One way to solve that would be to specify possible file extensions inside the transformer, and then check if the user given values in getSourceExts() match. That is however not currently possible as metro bundler does not give any access the values of getSourceExts().

That is why there is a need for an extra wrapper file to call the transformer:

postcss-transformer.js:

var upstreamTransformer = require("metro/src/transformer");
var postcssTransformer = require("react-native-postcss-transformer");
var postCSSExtensions = ["css"]; // <-- Add other extensions if needed.
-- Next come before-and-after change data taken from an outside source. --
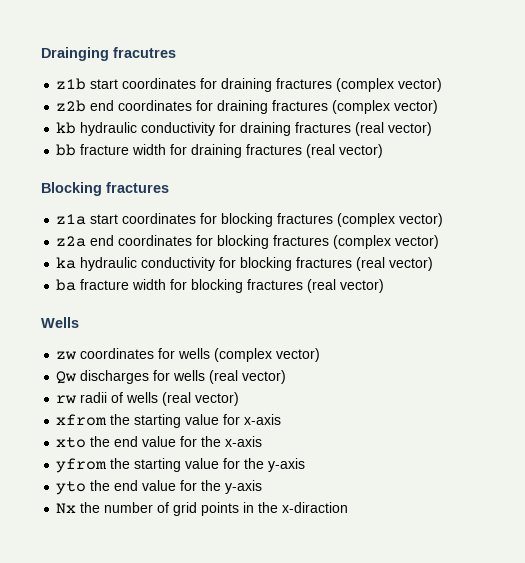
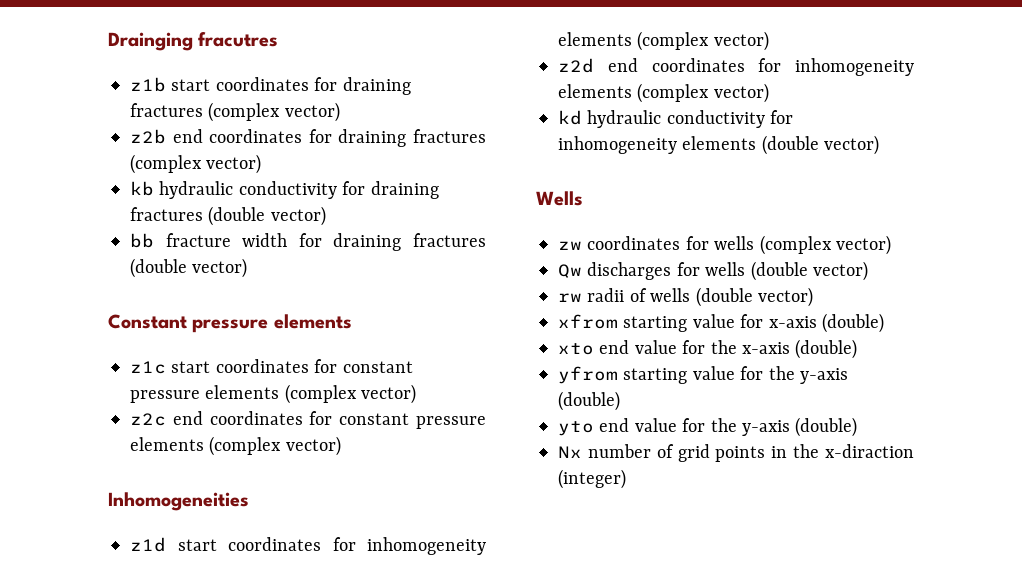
[355,122,385,136] (real -> [208,206,266,226] (double
[306,144,384,158] [41,182,169,196] [56,213,444,227] [56,235,440,249] [56,257,434,271] [56,279,337,293] (real vector) // Blocking fractures // z1a start coordinates for blocking fractures (complex vector) // z2a end coordinates for blocking fractures (complex vector) // ka hydraulic conductivity for blocking fractures (real vector) // ba fracture width for blocking fractures (real -> [130,258,248,278] [108,314,352,333] [130,359,413,374] [130,384,417,404] [130,411,487,429] [130,436,341,456] [108,492,249,511] [130,537,486,555] [558,31,769,51] [558,58,914,76] [558,83,769,103] [558,110,794,128] [558,135,819,155] (double vector) // Constant pressure elements // z1c start coordinates for constant pressure elements (complex vector) // z2c end coordinates for constant pressure elements (complex vector) // Inhomogeneities // z1d start coordinates for inhomogeneity elements (complex vector) // z2d end coordinates for inhomogeneity elements (complex vector) // kd hydraulic conductivity for inhomogeneity elements (double
[209,370,239,384] (real -> [750,261,808,281] (double
[162,392,192,406] (real -> [695,287,753,307] (double
[110,414,131,425] the -> (618, 321) none
(282, 419) none -> [822,313,884,333] (double)
[90,436,111,447] the -> (594, 349) none
(263, 441) none -> [795,339,858,359] (double)
[110,458,131,469] the -> (618, 375) none
(306, 465) none -> [558,391,620,411] (double)
[90,480,111,491] the -> (594, 428) none
(263, 487) none -> [795,417,858,437] (double)
[80,502,101,513] the -> (582, 452) none
(349, 507) none -> [558,469,626,489] (integer)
module.exports.transform = function({ src, filename, options }) {
  if (postCSSExtensions.some(ext => filename.endsWith("." + ext))) {
    return postcssTransformer.transform({ src, filename, options });
  } else {
    return upstreamTransformer.transform({ src, filename, options });
  }
};

Hey @kristerkari could we use the postcss.config.js file to do that? Something like:

// postcss.config.js
module.exports = {
  plugins: {
    tailwindcss: {},
    autoprefixer: {},
  },
  reactNativePostCssTransformer: {
    extensions: ['css']
  }
};

And then we can maybe read this file inside metro.config.js and also inside the transfomer:

// metro.config.js
const { getDefaultConfig } = require("metro-config");
const postCssConfig = require('./postcss.config.js');

module.exports = (async () => {
  const {
    resolver: { sourceExts },
  } = await getDefaultConfig();

  return {
    transformer: {
      babelTransformerPath: require.resolve("./postcss-transformer.js"),
    },
    resolver: {
      sourceExts: [...sourceExts, ...postCssConfig.reactNativePostCssTransformer.extensions],
    },
  };
})();

And then we would do the same thing inside the transformer.
We could use the same strategy that the webpack loader does to find the config file: https://github.com/webpack-contrib/postcss-loader/blob/master/src/utils.js#L37

The con of this approach is that we would be adding a property to postcss.config.js that isn't "native" but that seems pretty minor in my opinion.

@marlonmarcello Thanks for the suggestion!

The only problem that I see with that approach is that we would be adding custom fields to the PostCSS config, which might then not be supported by some PostCSS tooling, and possibly cause errors.

I would like to find some kind of solution that would be "future proof" and not affect other tools/libraries.